Tysabri gets boost from label change, new diagnostic
Biogen Idec and Elan, which market Tysabri for multiple sclerosis, won approval to add new safety information to the drug's label that could boost sales by helping doctors avoid a serious adverse event.
Over the years, the drug has been hampered by a deadly brain infection—progressive multifocal leukoencephalopathy (PML)—in some patients. Now the FDA is allowing information on a PML risk factor to appear in the label and has cleared the first test to help detect the risk factor, known as anti-JCV antibody.
The Stratify JCV Antibody ELISA test, when used with other clinical data from the patient, can help healthcare providers determine the risk for developing PML, the FDA said. The test is sold by Quest Diagnostics.
RBC Capital Markets analyst Michael Yee predicted that the label change could boost Tysabri' s 2016 global revenue by about a billion dollars, to $2.5-$3 billion, a 50% increase from the analyst's prior forecast. The impact of the approval on Tysabri's revenue was first reported by Bloomberg. In a related research note, Yee wrote that the drug's foothold is firm, having gained 1,700 new patients in the fourth quarter, and that its popularity as a first-line treatment is growing.
The label change on Biogen Idec/Elan's injectable came as new safety signals arose on the first oral treatment for the disease—Novartis' multiple sclerosis drug Gilenya—signals which some say could limit that drug's commercial potential.
The European Medicines Agency sounded a note of caution Friday, recommending doctors enhance cardiovascular monitoring of new Gilenya patients. The drug, which received approval in the EU and US two years ago, had already been coming under FDA scrutiny following reports of the sudden, unexplained November 2011 death of a patient who died 24 hours after the first dose. The death was reported December 12.
Now, the EMA said, there have been reports of other unexpected, sudden deaths among Gilenya patients. The agency said Gilenya not been implicated as the cause of death, and that no such deaths were reported during the drug's testing.
Switzerland-based Novartis already included warnings that Gilenya decreased heart rates in the short term and could be linked to arrhythmia. More than 30,000 patients use the drug worldwide, and Novartis added Japan to its distribution area in the third quarter.
The EMA is urging doctors to use ECG monitoring for six hours after a patient receives their first dose of Gilenya and to check blood pressure and heart rate hourly. The FDA is encouraging doctors to observe patients, as opposed to the EMA's more explicit directive.
An MS drug causing harm in some patients? Sounds familiar, notes Sanford Bernstein analyst Tim Anderson, who drew comparisons to Tysabri.
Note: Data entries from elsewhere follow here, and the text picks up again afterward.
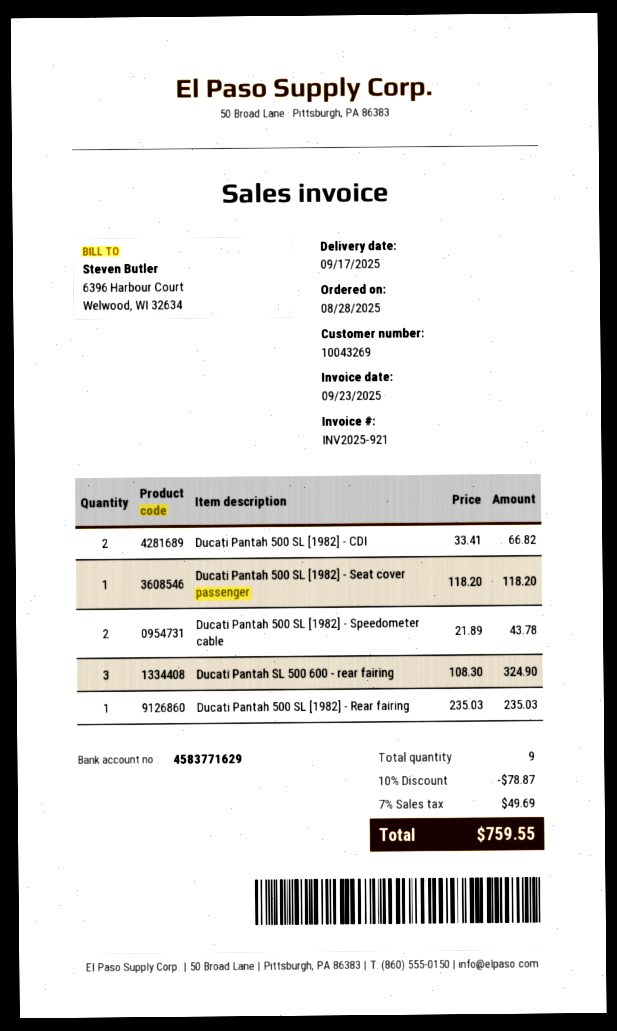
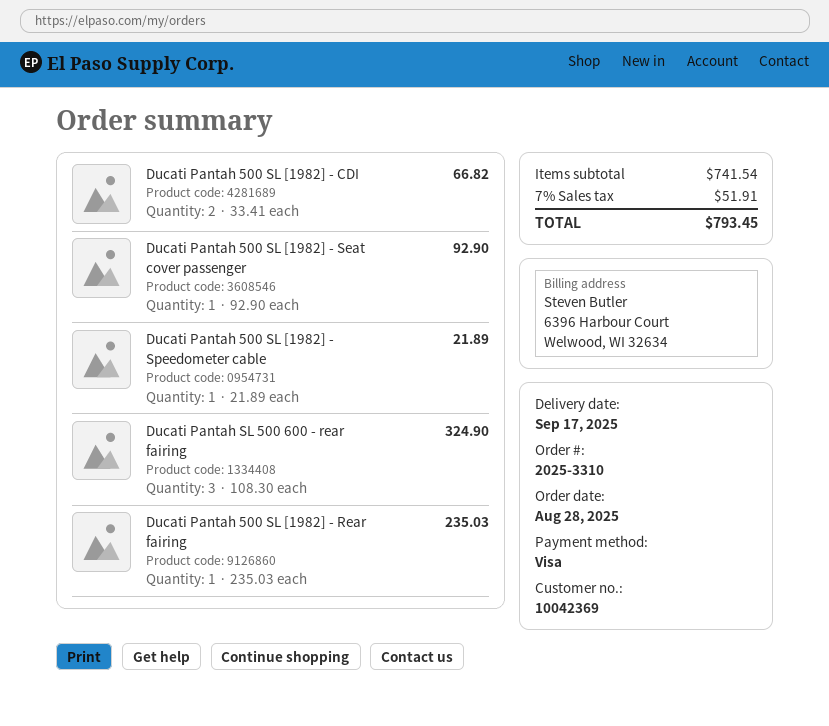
customer number: 10043269 -> 10042369
Ducati Pantah 500 SL [1982] - Seat cover passenger: 1 x 118.20 = 118.20 -> 1 x 92.90 = 92.90
Ducati Pantah 500 SL [1982] - Speedometer cable: 2 x 21.89 = 43.78 -> 1 x 21.89 = 21.89
discount: 10% = 78.87 -> none
tax: 7% = 49.69 -> 7% = 51.91
total: 759.55 -> 793.45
The shot was pulled off the market in 2005 after three clinical trial patients developed PML. It was put back on the market in 2006. According to Anderson, the infusion therapy drug continues to do well because it addresses “the unmet medical need in MS patients despite safety issues.”
Anderson expects Gilenya sales to hit $385 million and to increase to 2%, or $1.4 billion, in sales by 2015, unless Biogen Idec's BG-12, another oral MS drug in Phase III, upsets the current prescription balance and the requisite monitoring does not scare off doctors or patients.
ISI Group Biotech and Pharmaceuticals Analyst Mark Schoenebaum, MD, writes the Gilenya warning can only enhance the appeal for BG-12. Schoenebaum says BG-12's appeal is threefold: first, it lacks the known and now possibly unknown risks that accompany a Gilenya prescription, and second and third: BG-12 also lacks the stresses that accompany the Gilenya warning, which “would likely involve putting the patient in a telemetry unit in a hospital our outpatient unit . . . Note that most neurology clinics are unlikely to have telemetry capabilities.”